Despite considered efforts across the mental health sector and communities, stigma, fear, and misconceptions about mental health problems persist. This can prevent a person from getting the help they need.

Have you stopped to think about the way you view mental health, how you treat those with mental illness, or any misconceptions or fears you may still hold? Let’s talk through some of the common issues and myths.

Why are mental health problems so misunderstood?

Mental illness has a long history of misunderstanding and fear. Much of this dates back to times when little was understood about the human body and mind. There are many historical factors that have led to mental illness being a taboo topic, including some cultural and religious beliefs. Sadly, this has led to a great deal of suffering, persecution, discrimination, and barriers for problems that are highly treatable and even preventable.

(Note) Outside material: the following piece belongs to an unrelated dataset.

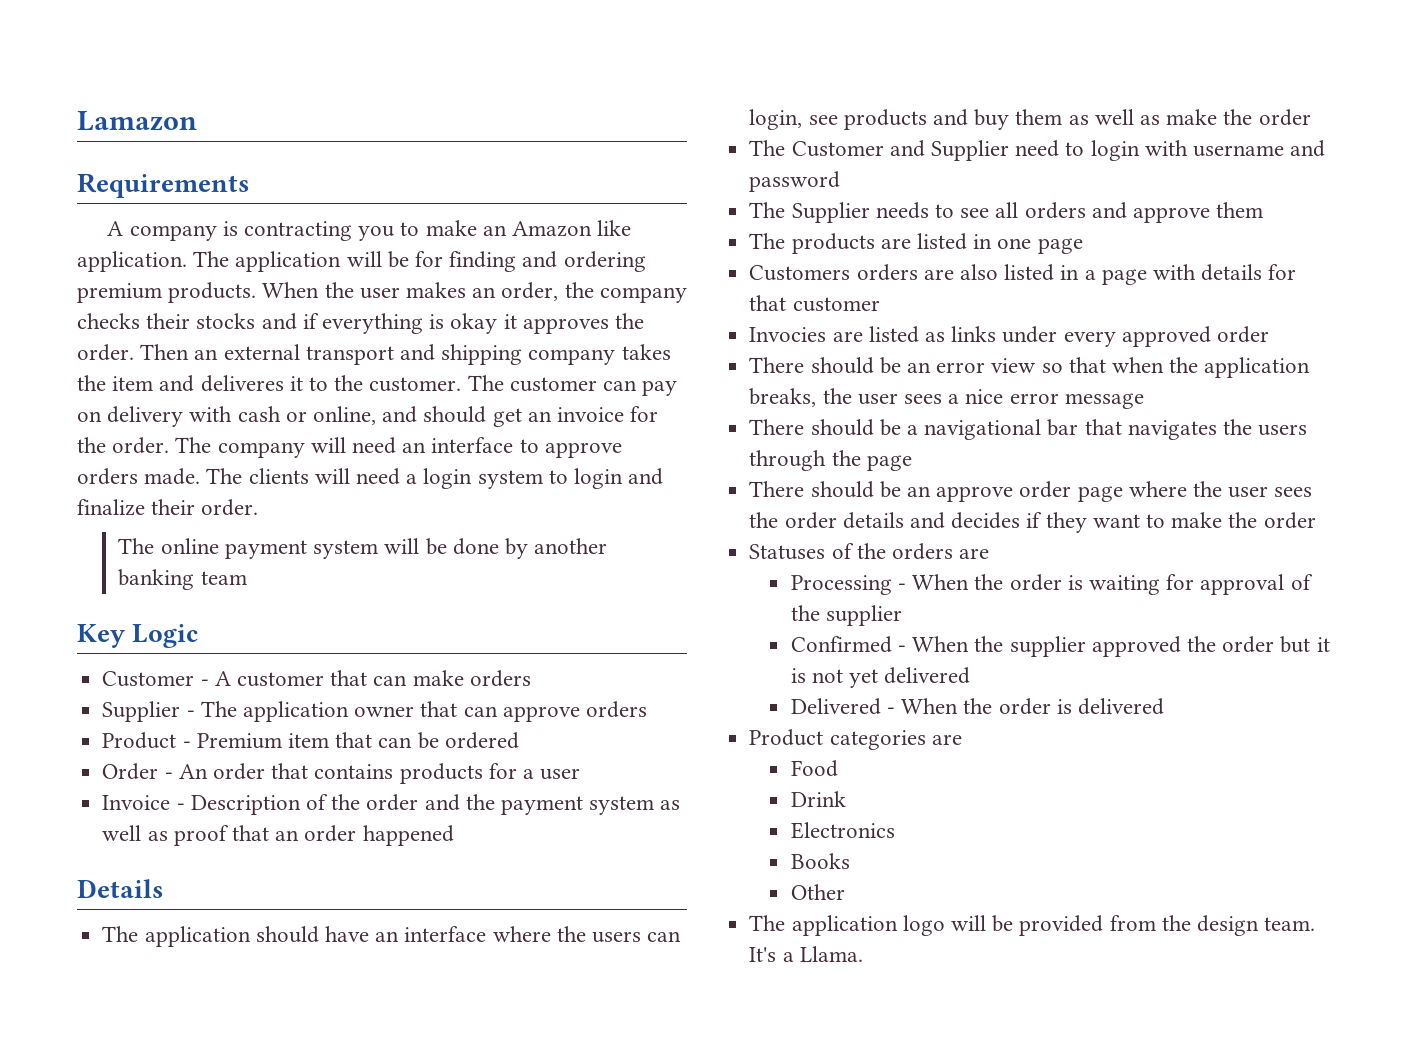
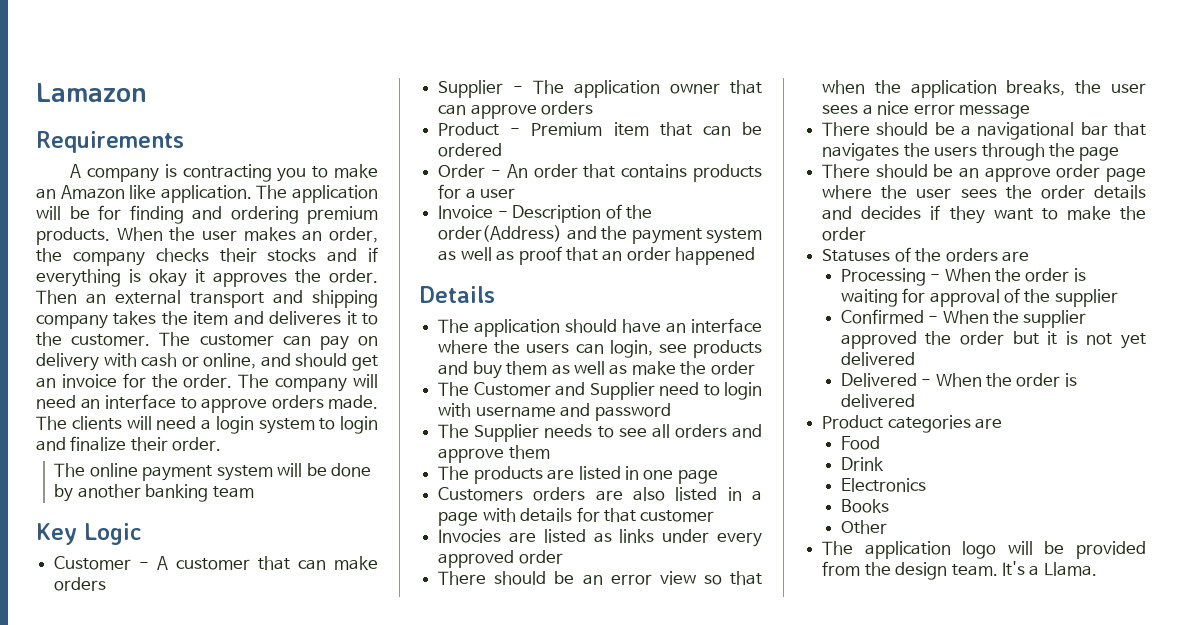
[366,794,419,811] order -> [438,225,563,242] order(Address)

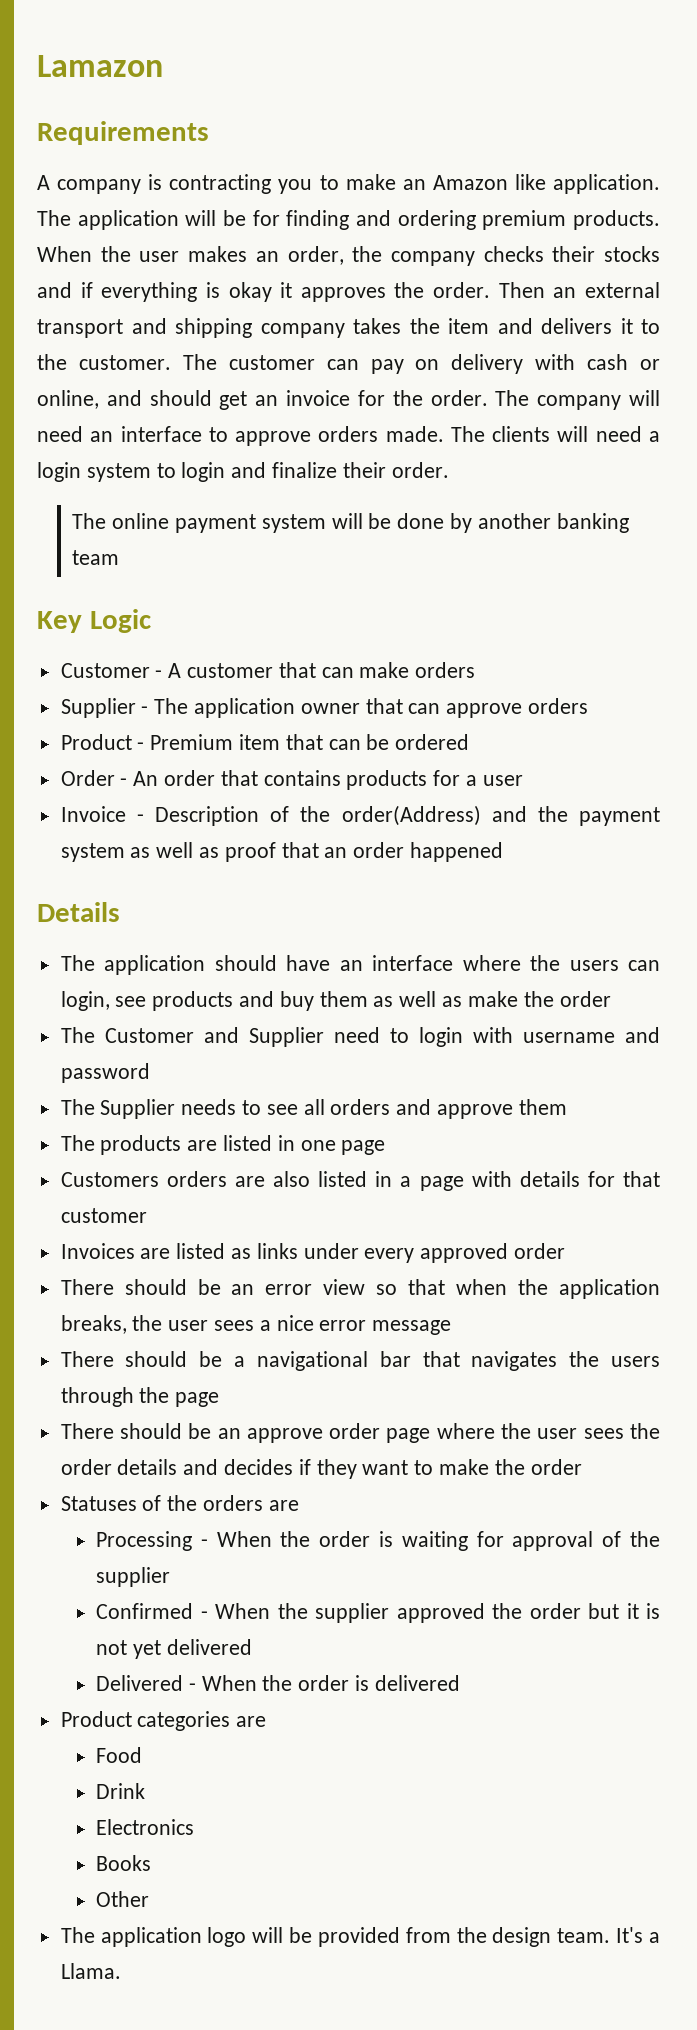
[269,311,342,325] deliveres -> [541,318,612,334] delivers
[438,529,502,543] Invocies -> [60,1243,135,1259] Invoices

Even now, many people place a certain priority on understanding physical or medical health, while finding mental health or psychological problems more difficult to understand. For example, many people find it easy to talk about a broken arm, a virus or heart disease, but may struggle to talk about mental health problems. It is a learned response and can be changed.
  

Another reason that mental health can be hard to talk about is because people with mental illness may exhibit challenging symptoms. Anything from social withdrawal, to physical tics, or words and behaviours that might seem ‘strange’, can be confronting. Certain mental health problems such as psychosis, personality disorders, non-suicidal self-injury and suicidality can elicit strong opinions, emotions and perceptions in others. Even more common mental health problems such as depression, anxiety or trauma can be hard to understand and talk about, whether we have been through them ourselves or not.

We are working together across lifetimes of misunderstanding, misconceptions and fear to make the world a safer and more supportive place for people with mental health problems. People hold all sorts of incorrect information and prejudices and it’s time that changed. Let’s explore 6 of the most common myths.

Myth 1: People with mental health problems can’t function in society

This myth can involve concerns that a person with mental health problems is so preoccupied or affected by their problems that they are unproductive, anti-social, incapable or incompetent. It assumes that a person with mental health problems cannot lead a normal or fulfilling life at home, work, school or in community. Some people also assume all mental illness is permanent and continuous rather than temporary or episodal. Both can be true.

Why is this unhelpful?

  • It views people with mental health problems as ‘other’ and assumes their differences and needs render them incapable of participating in life and society.
  • It leads to exclusion or missed opportunities.
  • It decreases connections and lessens a sense of belonging and acceptance.
  • It overlooks achievements, skills, strengths and personal value that are inherent.

FACT: People with mental health problems have unique skills, strengths and value. They can play an active and productive role in all aspects of society and life.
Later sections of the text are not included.